One year, a vice principal at the high school where I worked pulled me aside and in confidence urged me to lower my standards so more students would pass my classes.
The the failure rate in my classroom sometimes reached 50% and was often hovering around 30%. Few earned ‘As’. Many earned ‘Ds’ and barely scrapped by. While I was being tough on grades and demanding of my students, many of my colleagues were not.
The reason why standards were low among most teachers was due to pressure from admisntration and parents who wanted their children to feel good about themselves—which means boosting self-esteem artificially.
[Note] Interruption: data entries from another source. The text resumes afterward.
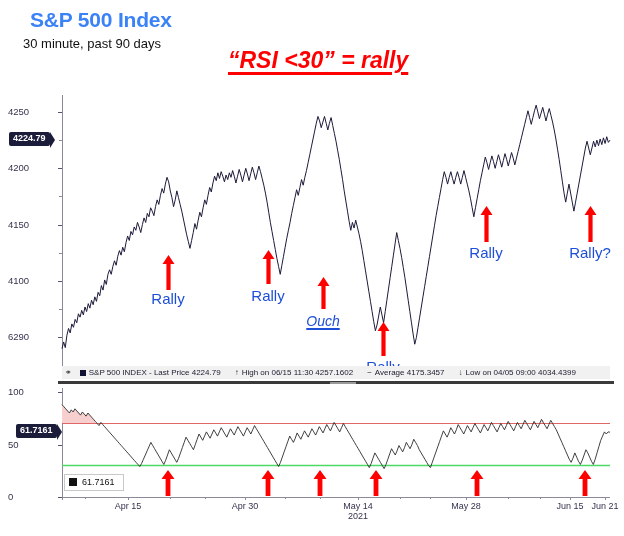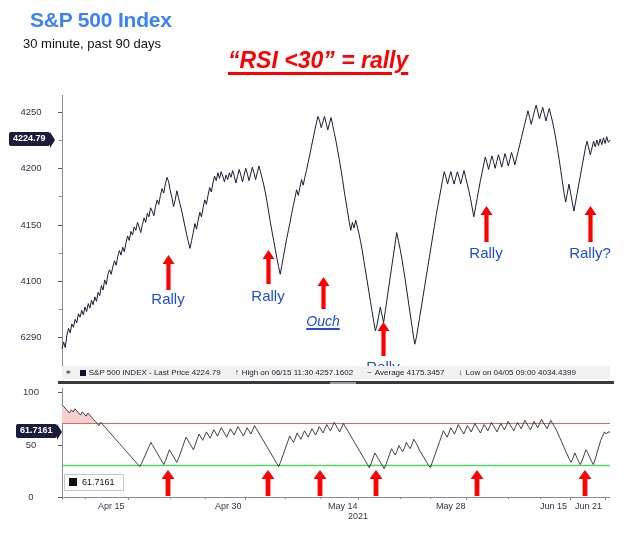--- a/index.html
+++ b/index.html
@@ -46,7 +46,7 @@
   .tick-minor{width:3px;background:#8a8a9a;}
   .ytick-label{
     position:absolute;font-size:9.5px;color:#33334d;
-    text-align:center;width:46px;
+    text-align:left;width:46px;
   }
 
   .xtick-label{

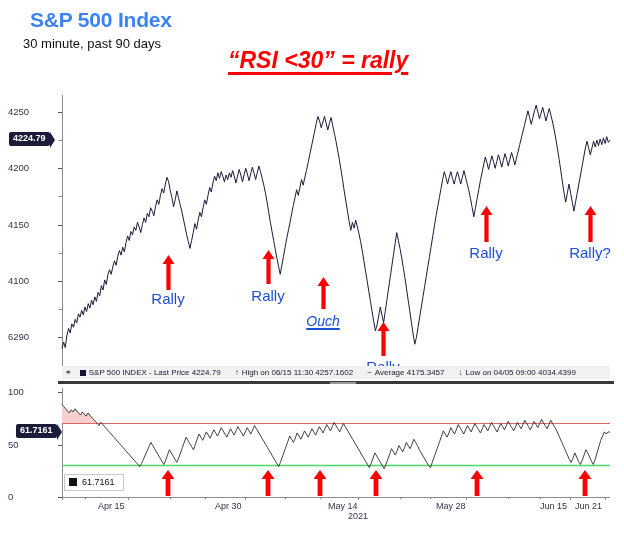--- a/index.html
+++ b/index.html
@@ -51,7 +51,7 @@
 
   .xtick-label{
     position:absolute;font-size:9px;color:#33334d;
-    text-align:left;width:60px;
+    text-align:center;width:60px;
   }
   .xtick-mark{position:absolute;width:1px;height:3px;background:#8a8a9a;}
   .year-label{

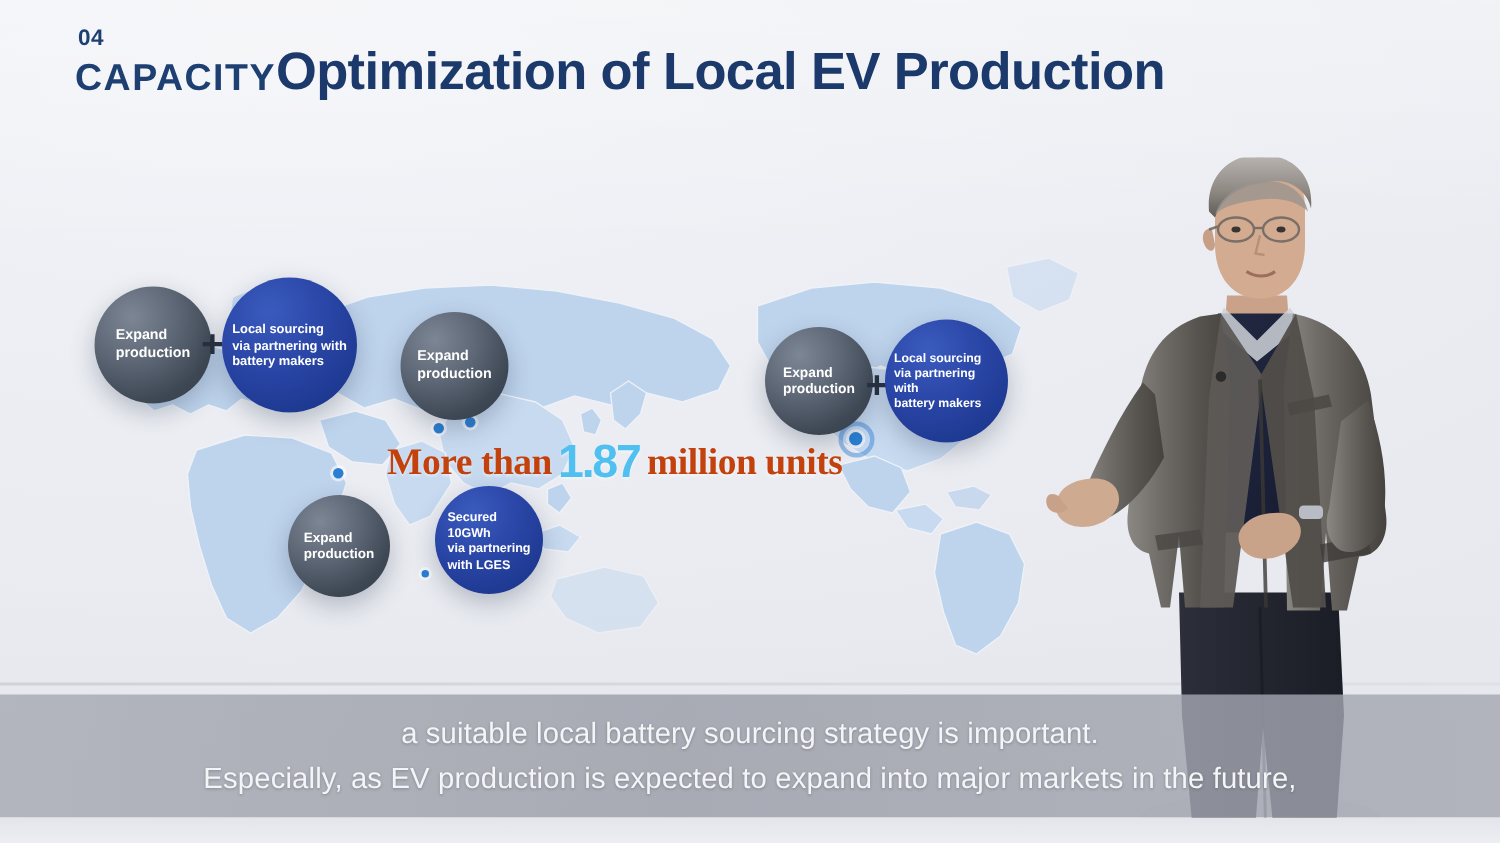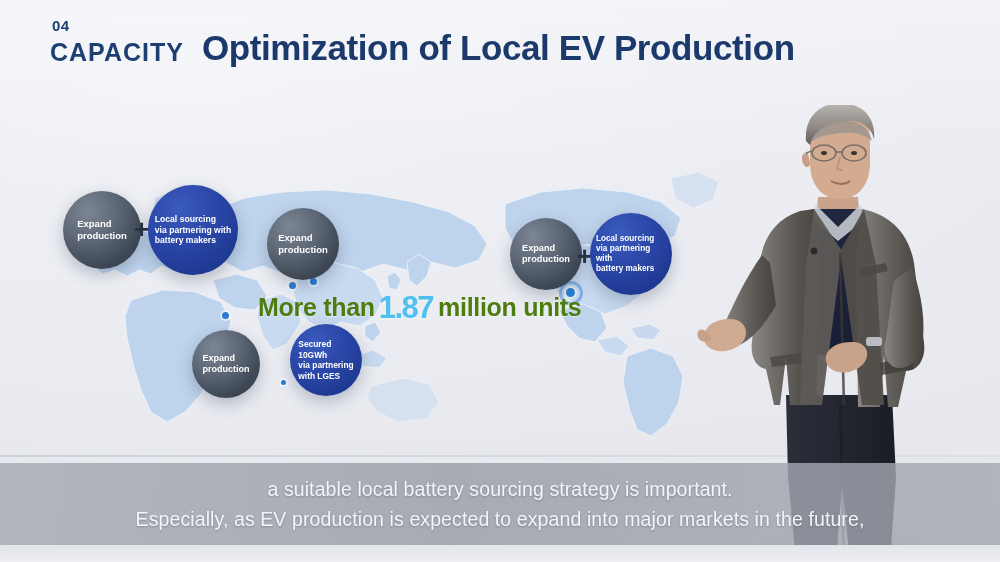--- a/index.html
+++ b/index.html
@@ -33,7 +33,7 @@
   
   .header {
     position: absolute; left: 50px; top: 18px;
-    display: flex; align-items: flex-end; gap: 18px;
+    display: flex; align-items: flex-end; 
   }
   .kicker { display: flex; flex-direction: column; line-height: 1; }
   .kicker-num {

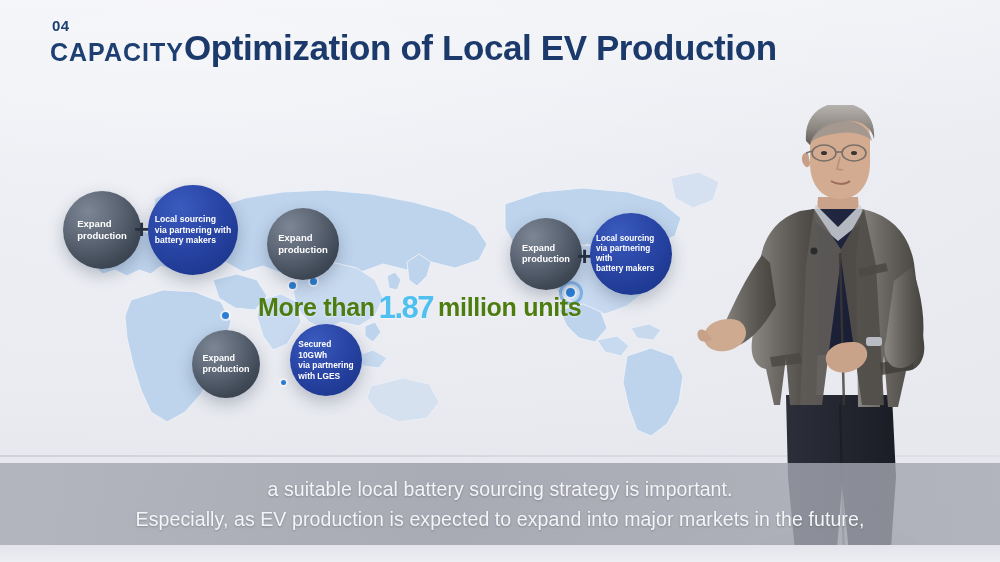--- a/index.html
+++ b/index.html
@@ -100,7 +100,7 @@
     text-shadow: 0 1px 2px rgba(255,255,255,0.5);
   }
   .stat .lead, .stat .tail {
-    font-size: 25px; font-weight: 700; color: #4d7c0f; letter-spacing: -0.3px;
+    font-size: 25px; font-weight: 700; color: #c2410c; letter-spacing: -0.3px; font-family: Liberation Serif, serif;
   }
   .stat .num {
     font-size: 31px; font-weight: 700; color: #4fc0f0; letter-spacing: -1.5px;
What the narrator leaves out is that the self-esteem movement started outside of the schools and spread to the schools like a virus. The schools were forced to comply or else. Source: Free RepublicandSelf-Esteem
When I graded the lowest failing grades with a minus ( – ) sign showing that a student had done next to no work in class and no homework, I was called into the office by one of the other vice principals.
She ordered me with the threat of administrative action to drop the minus sign behind the failing grades, which I did.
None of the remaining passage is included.